Each line from the one that includes "[231,511,314,520] исправляние ->" to the last line of the data below should be set down exactly; no other lines are wanted.

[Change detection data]
- Opening Delimiter -

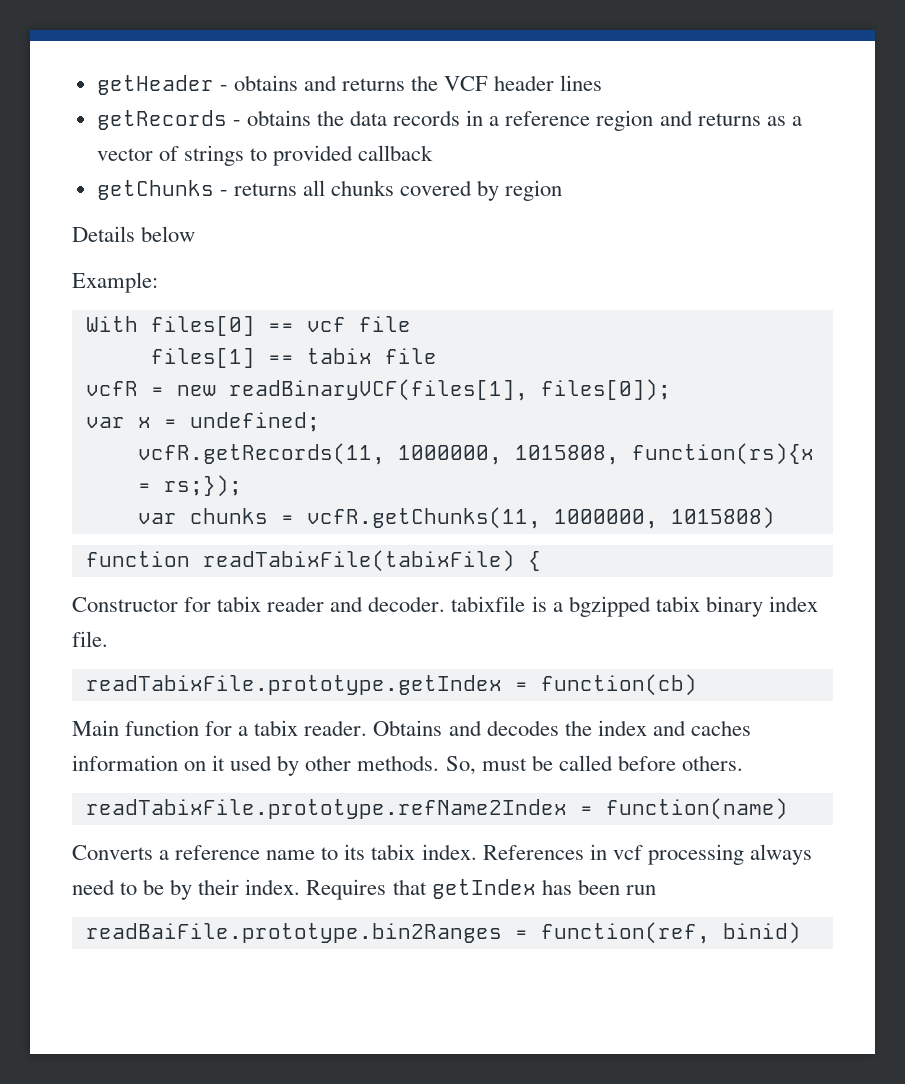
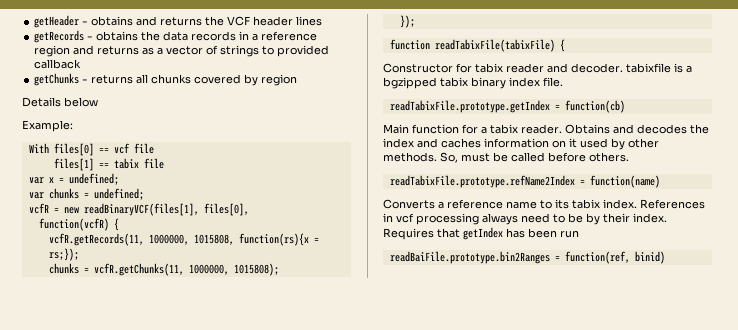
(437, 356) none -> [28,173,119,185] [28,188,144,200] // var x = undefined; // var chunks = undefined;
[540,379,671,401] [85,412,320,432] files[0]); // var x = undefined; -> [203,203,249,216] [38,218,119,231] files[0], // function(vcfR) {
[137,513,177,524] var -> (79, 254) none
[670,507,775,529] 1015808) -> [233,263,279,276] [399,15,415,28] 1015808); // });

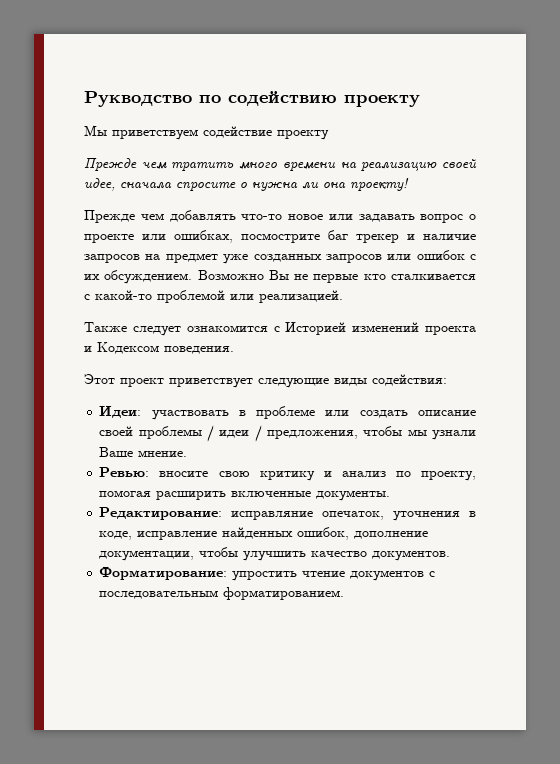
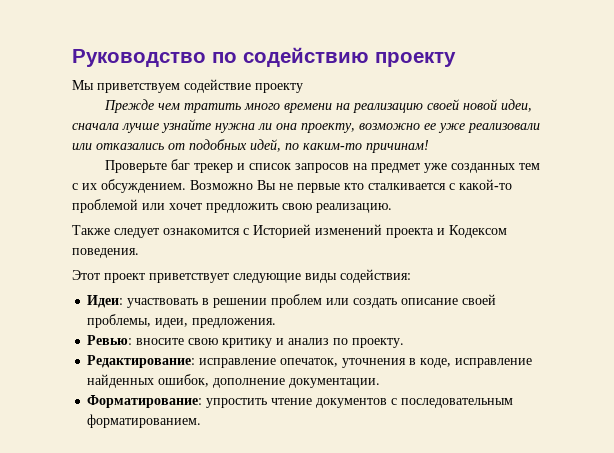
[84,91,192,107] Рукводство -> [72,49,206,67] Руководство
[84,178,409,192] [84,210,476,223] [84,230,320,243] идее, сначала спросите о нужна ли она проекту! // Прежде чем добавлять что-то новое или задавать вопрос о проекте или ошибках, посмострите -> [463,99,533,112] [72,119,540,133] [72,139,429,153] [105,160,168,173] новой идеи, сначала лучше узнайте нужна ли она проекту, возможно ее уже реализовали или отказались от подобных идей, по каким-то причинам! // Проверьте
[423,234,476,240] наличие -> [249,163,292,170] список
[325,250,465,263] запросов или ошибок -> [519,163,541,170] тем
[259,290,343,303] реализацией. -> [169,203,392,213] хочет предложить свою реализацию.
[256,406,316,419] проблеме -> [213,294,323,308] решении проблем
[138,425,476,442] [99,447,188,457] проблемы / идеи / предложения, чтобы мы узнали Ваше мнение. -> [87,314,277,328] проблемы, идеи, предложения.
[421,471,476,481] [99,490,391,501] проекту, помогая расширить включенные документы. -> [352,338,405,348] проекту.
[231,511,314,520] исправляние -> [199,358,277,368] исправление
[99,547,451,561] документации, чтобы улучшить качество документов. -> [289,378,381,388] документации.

- Closing Delimiter -

> **RESPONSE AREA**:
[231,511,314,520] исправляние -> [199,358,277,368] исправление
[99,547,451,561] документации, чтобы улучшить качество документов. -> [289,378,381,388] документации.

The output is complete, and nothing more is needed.